Pier Luigi Bersani a sorpresa apre a una possibile alleanza con il Pd alle prossime politiche. Lo fa davanti a circa 200 militanti di Mdp arrivati a Pontelagoscuro, vicino a Ferrara, per una cena di autofinanziamento. «Noi non siamo la sinistra settaria, non siamo la Cosa rossa. Se c’è un centrosinistra pulito, senza Alfano, come nel Lazio e in Lombardia, noi ci sediamo al tavolo. Ma non credo che Renzi vorrà allearsi con noi. Non ci ha neppure invitato alle feste dell’Unità. E pensare che io nella vita ne ho montate più di quante questi ragazzi ne abbiano frequentate. E oggi la gente non ci va perché non sono più il luogo del confronto politico, anche aspro. Sono diventate una messa cantata, un discorso tra Matteo e Renzi. Rispecchiano un partito che ha rinsecchito i rapporti con pezzi della società».

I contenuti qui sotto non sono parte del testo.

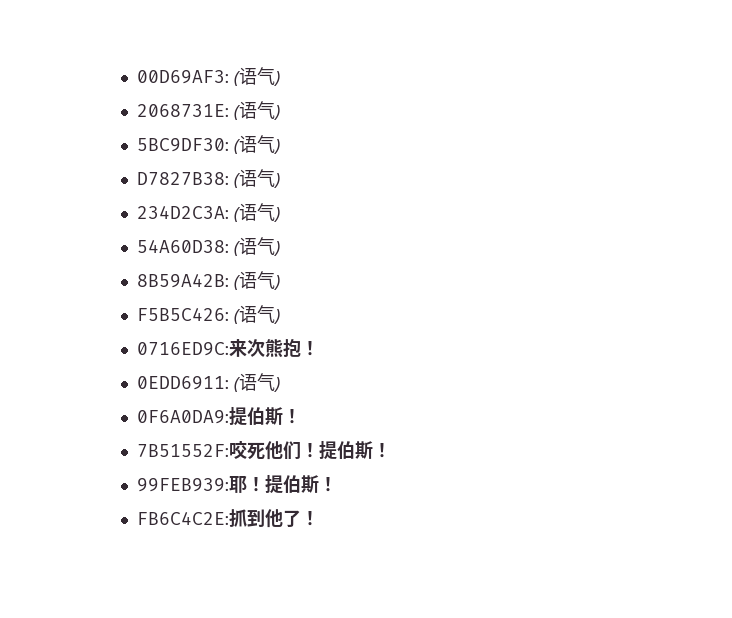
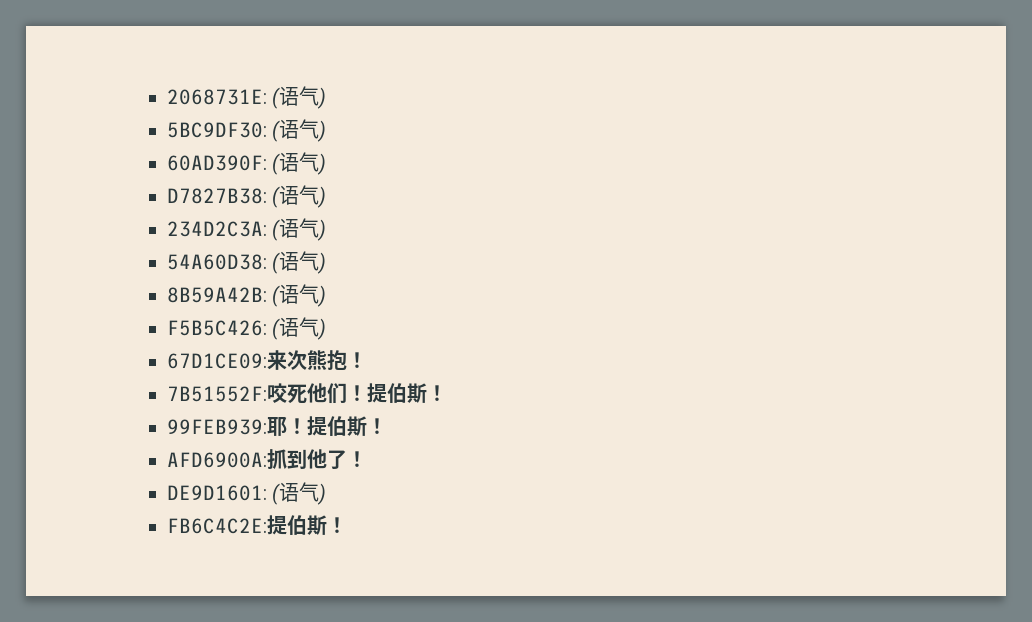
[137,67,281,86] 00D69AF3: (语气) // -> (166, 97) none
(281, 146) none -> [166,152,327,175] // 60AD390F: (语气)
[137,342,230,356] 0716ED9C: -> [166,353,267,369] 67D1CE09:
[137,373,281,392] [137,406,302,426] // 0EDD6911: (语气) // 0F6A0DA9:提伯斯！ -> (367, 360) none
[137,511,230,525] FB6C4C2E: -> [166,452,267,468] AFD6900A:
(320, 518) none -> [166,482,327,505] [166,515,347,535] // DE9D1601: (语气) // FB6C4C2E:提伯斯！

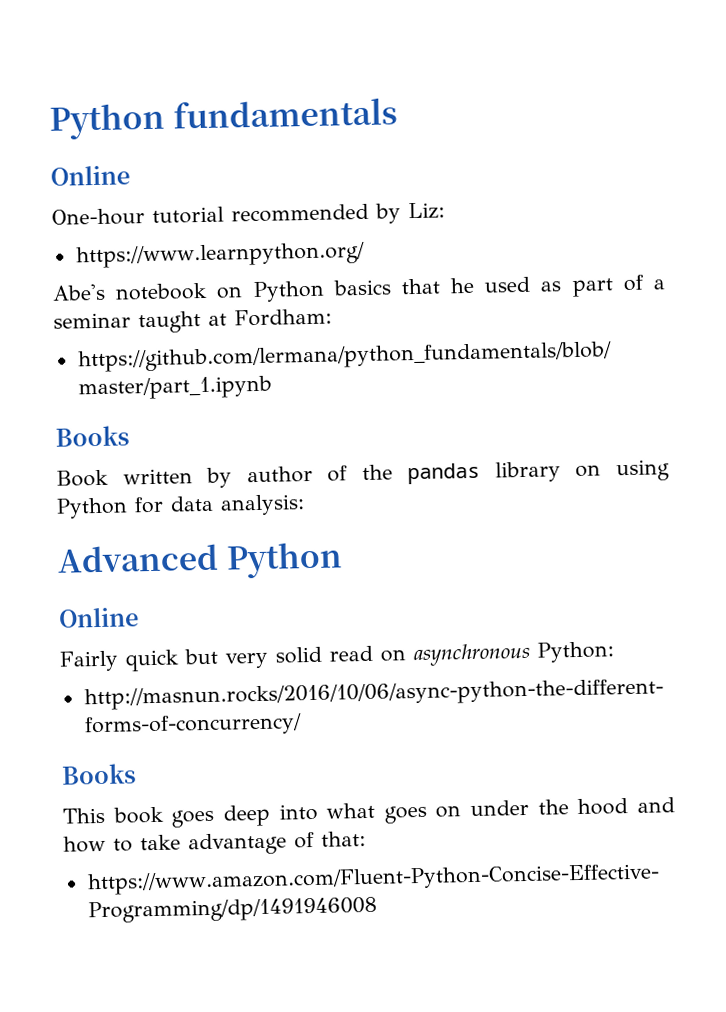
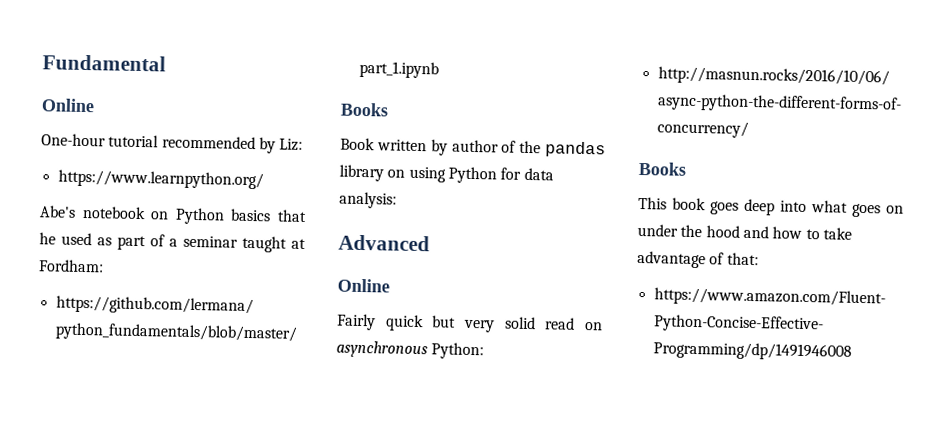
[49,97,398,140] Python fundamentals -> [42,54,166,72] Fundamental
[225,541,343,579] Python -> (430, 243) none

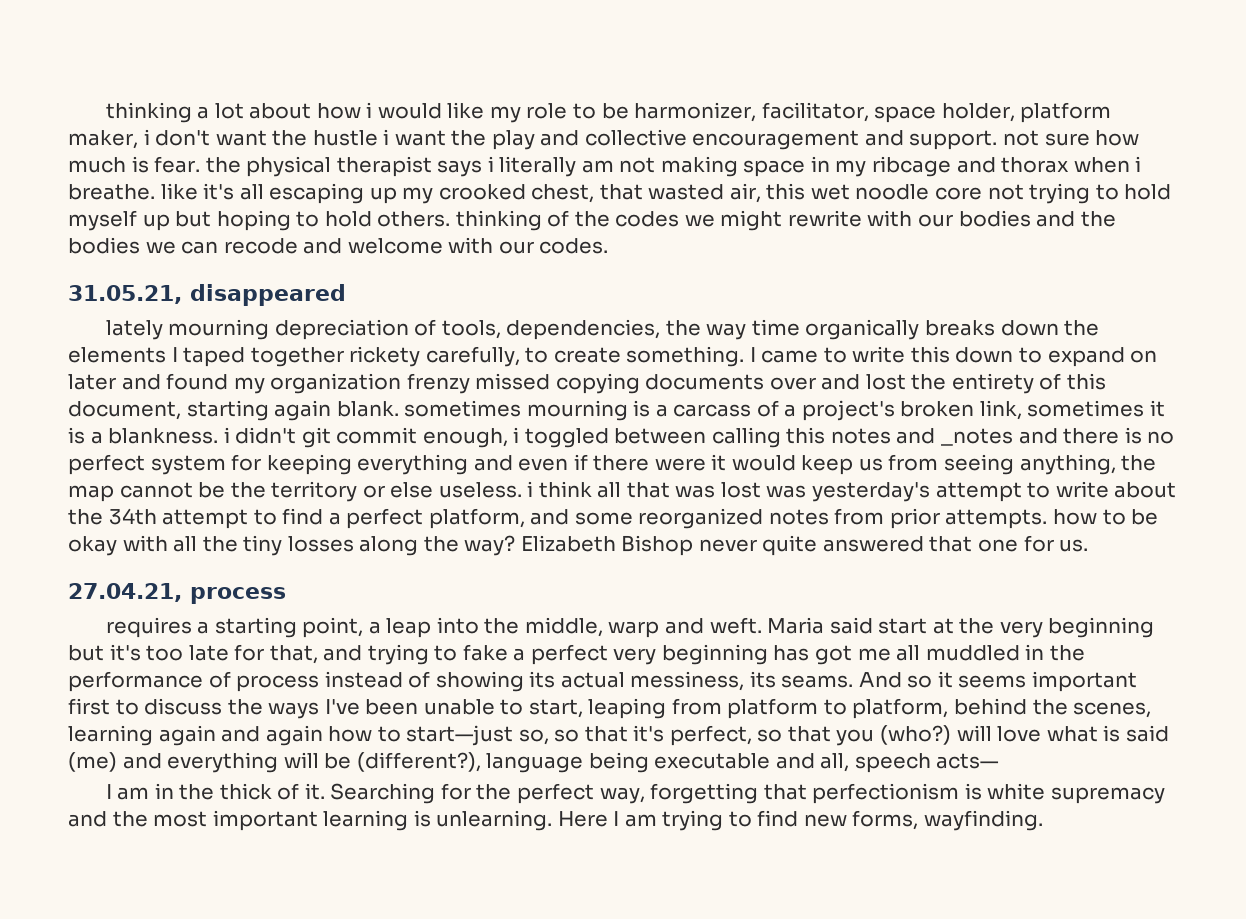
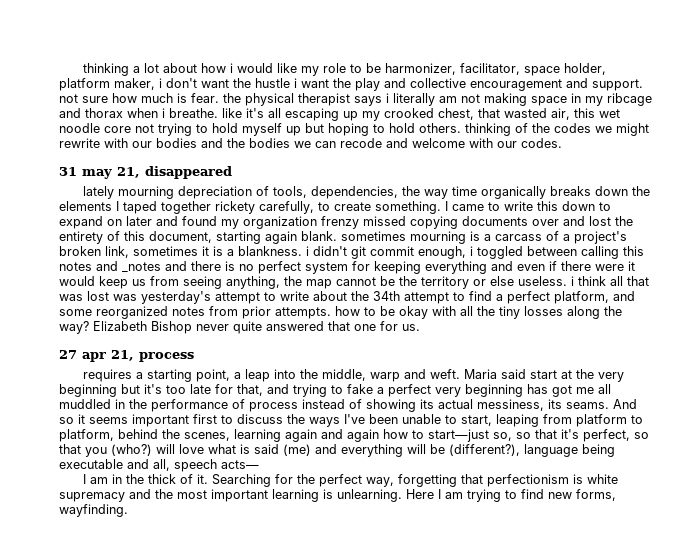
[68,285,182,304] 31.05.21, -> [59,167,140,179] 31 may 21,
[68,583,182,602] 27.04.21, -> [59,350,134,362] 27 apr 21,

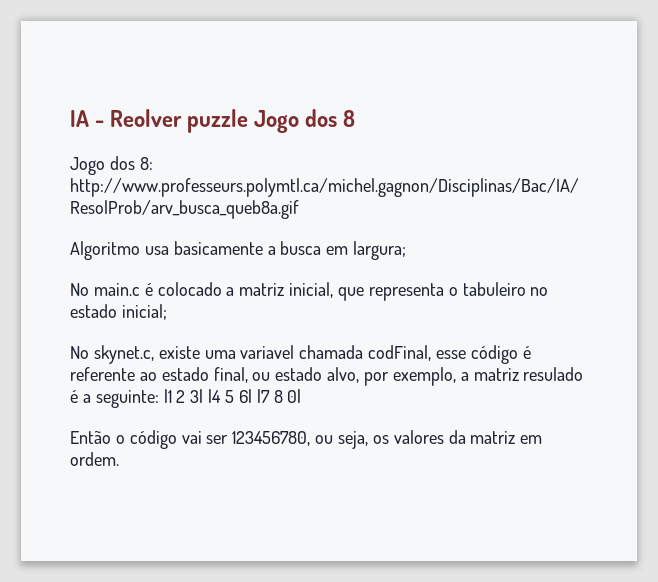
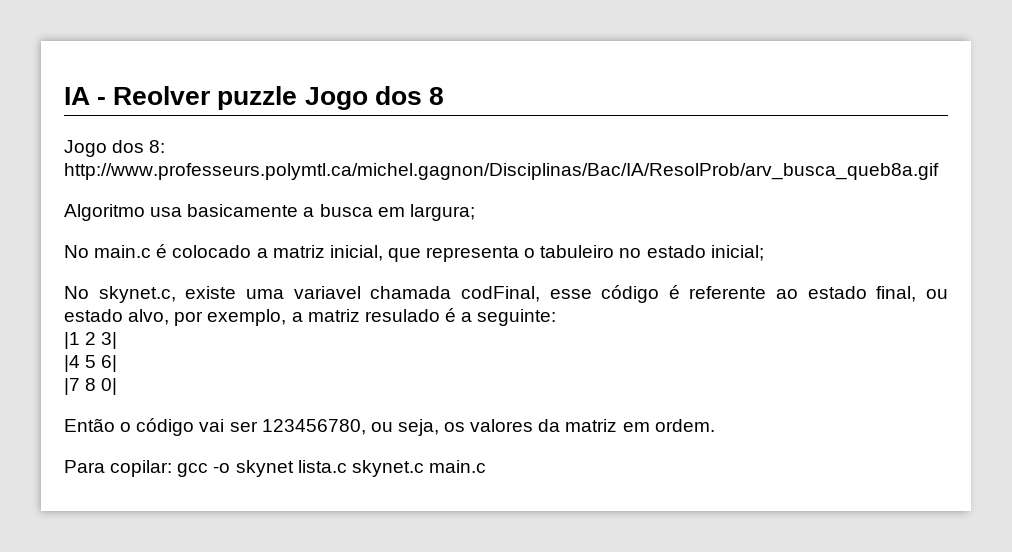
(159, 399) none -> (557, 317) //
(204, 396) none -> (118, 340) //
(252, 396) none -> (118, 363) //
(119, 459) none -> [64,460,486,477] // Para copilar: gcc -o skynet lista.c skynet.c main.c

L’ex segretario del Pd è nettamente contrario all’ipotesi di legge elettorale per due terzi proporzionale e per un terzo maggioritaria che Pd e Forza Italia stanno partorendo: «Viene voglia di prendere il badile, più che Rosatellum a me pare un Verdinellum. Ci saranno ancora più parlamentari nominati rispetto a quelli previsti dalla legge attuale. A me pare un regalo alla destra, una promessa di inciucio. Se il Pd vuole fare sul serio una coalizione serve il Mattarellum che ci hanno bocciato in commissione. Ma noi siamo disposti a votare domani mattina anche una serie legge di tipo tedesco».
Bersani conferma dunque la linea dura contro una legge «figlia di un nuovo patto del Nazareno». Ma non segue la linea di D’Alema, che porta a non votare la legge di Bilancio se il Pd andrà avanti col Rosatellum: «Le due cose sono separate, ma devono convincerci su ciascuna delle due. Noi siamo gente responsabile, e non vogliamo che arrivi la Troika. Spero che non lo voglia neanche il governo. Non si è mai visto che, nelle stesse settimane, in Parlamento si crei una maggioranza sulla legge elettorale e una diversa sulla manovra...».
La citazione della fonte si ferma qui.